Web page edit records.
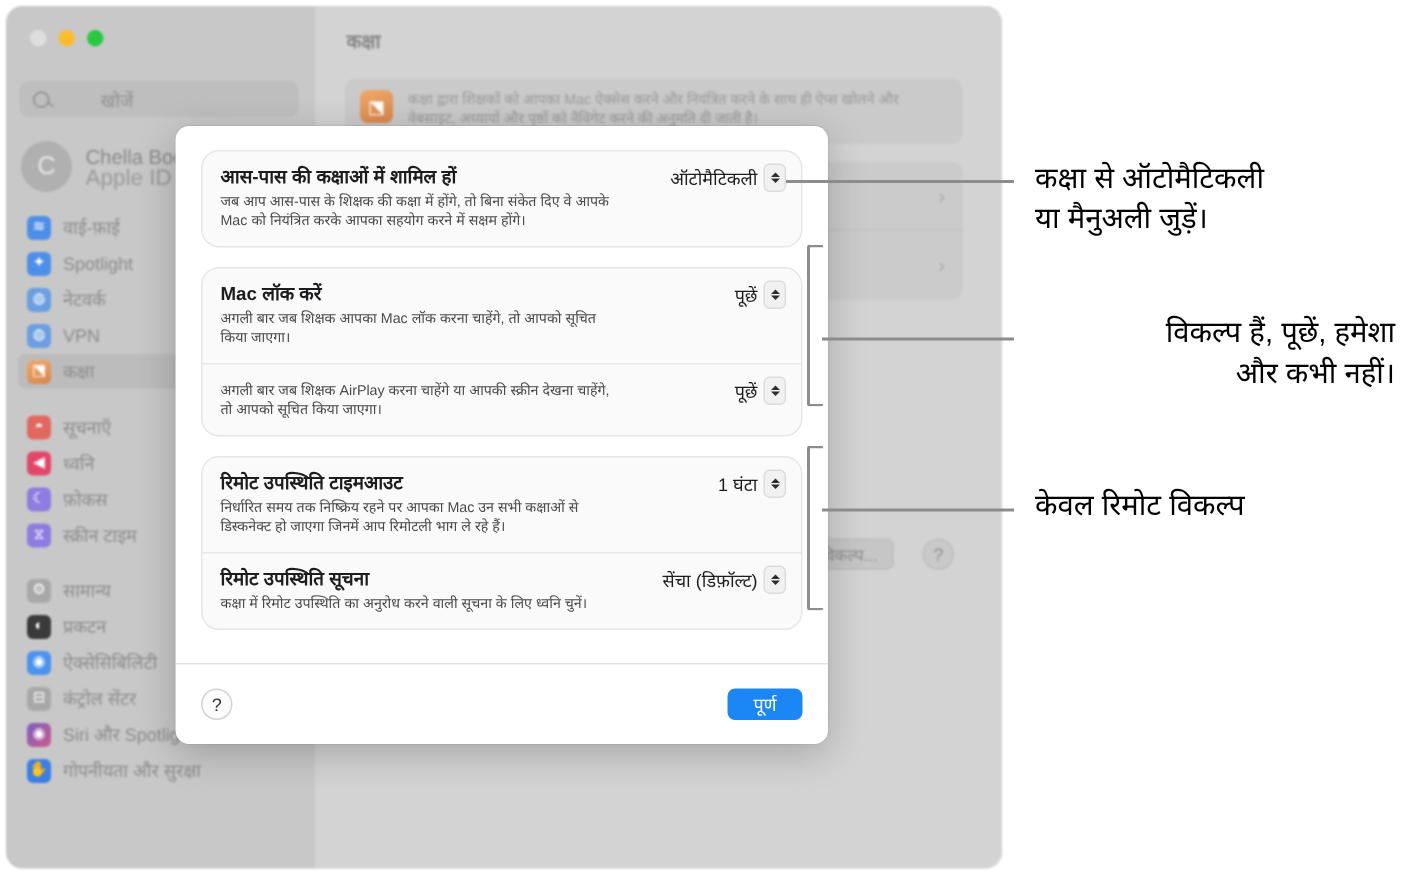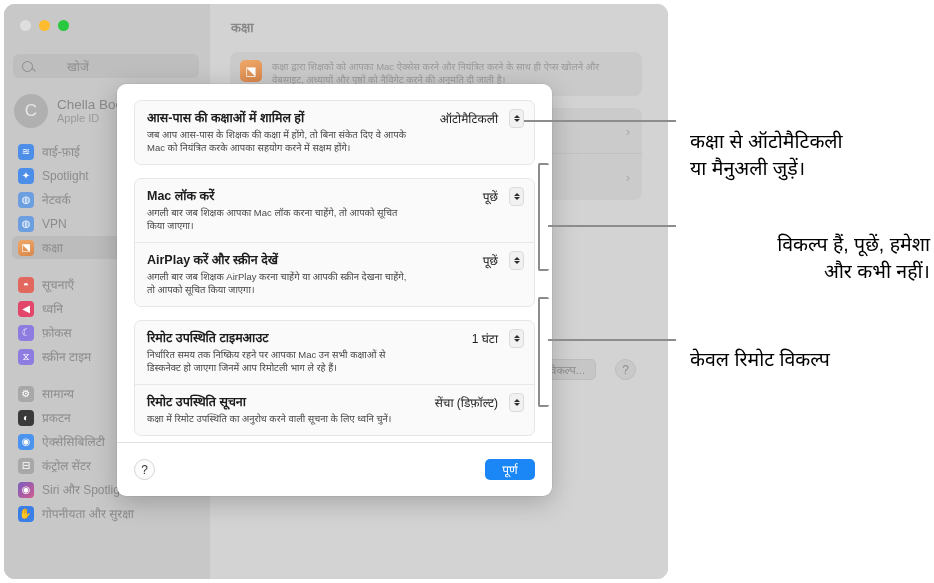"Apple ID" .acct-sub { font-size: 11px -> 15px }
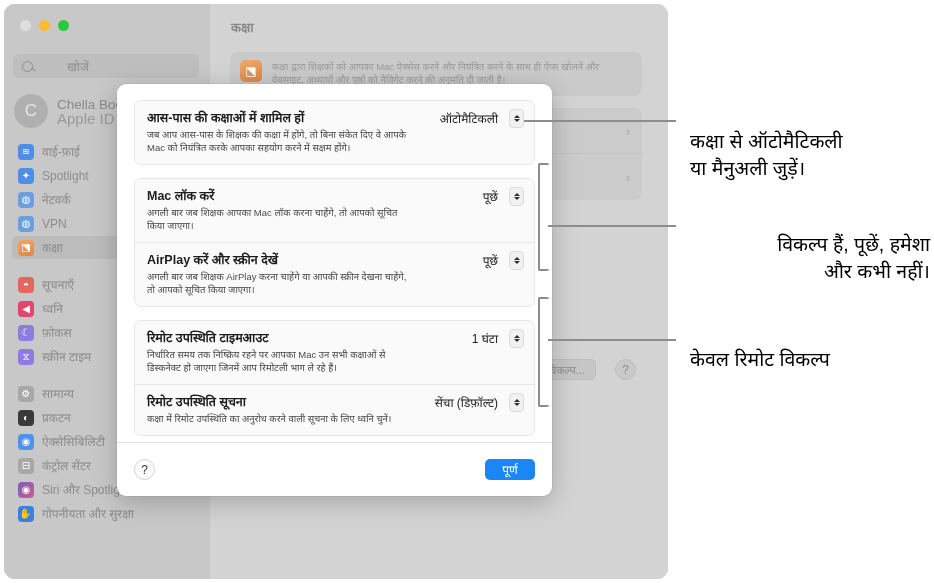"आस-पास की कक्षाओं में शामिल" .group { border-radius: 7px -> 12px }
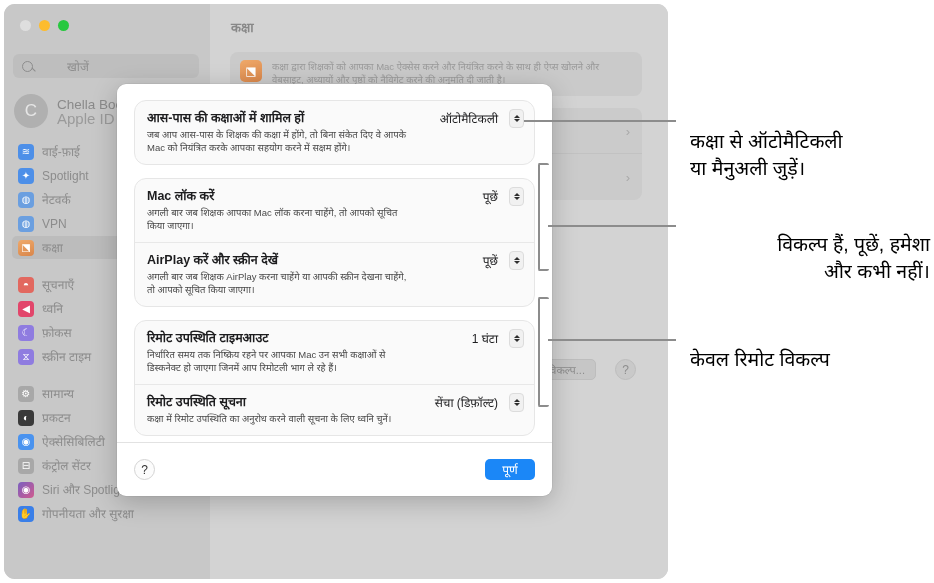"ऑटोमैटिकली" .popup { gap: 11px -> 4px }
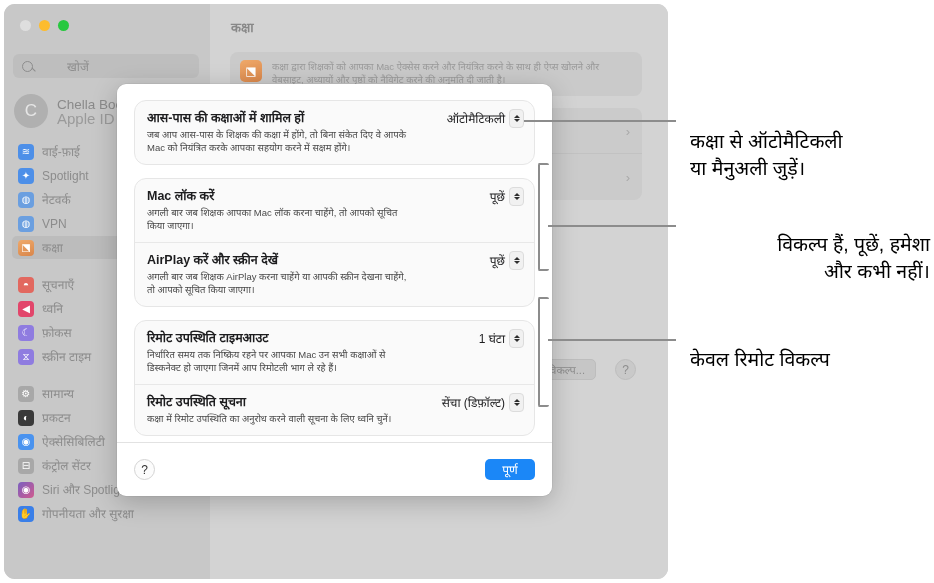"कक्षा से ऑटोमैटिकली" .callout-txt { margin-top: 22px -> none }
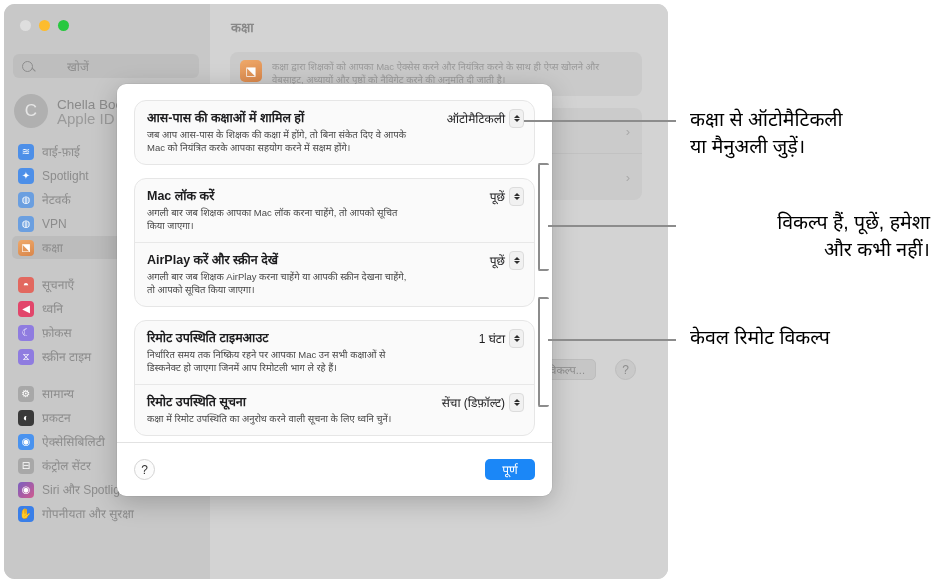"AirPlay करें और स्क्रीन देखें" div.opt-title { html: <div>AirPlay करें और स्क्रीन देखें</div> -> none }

WORK REQUIRED. Copy the data word for word. Pictures do not go in the copy.

FINISHED TASK.
"Apple ID" .acct-sub { font-size: 11px -> 15px }
"आस-पास की कक्षाओं में शामिल" .group { border-radius: 7px -> 12px }
"ऑटोमैटिकली" .popup { gap: 11px -> 4px }
"कक्षा से ऑटोमैटिकली" .callout-txt { margin-top: 22px -> none }
"AirPlay करें और स्क्रीन देखें" div.opt-title { html: <div>AirPlay करें और स्क्रीन देखें</div> -> none }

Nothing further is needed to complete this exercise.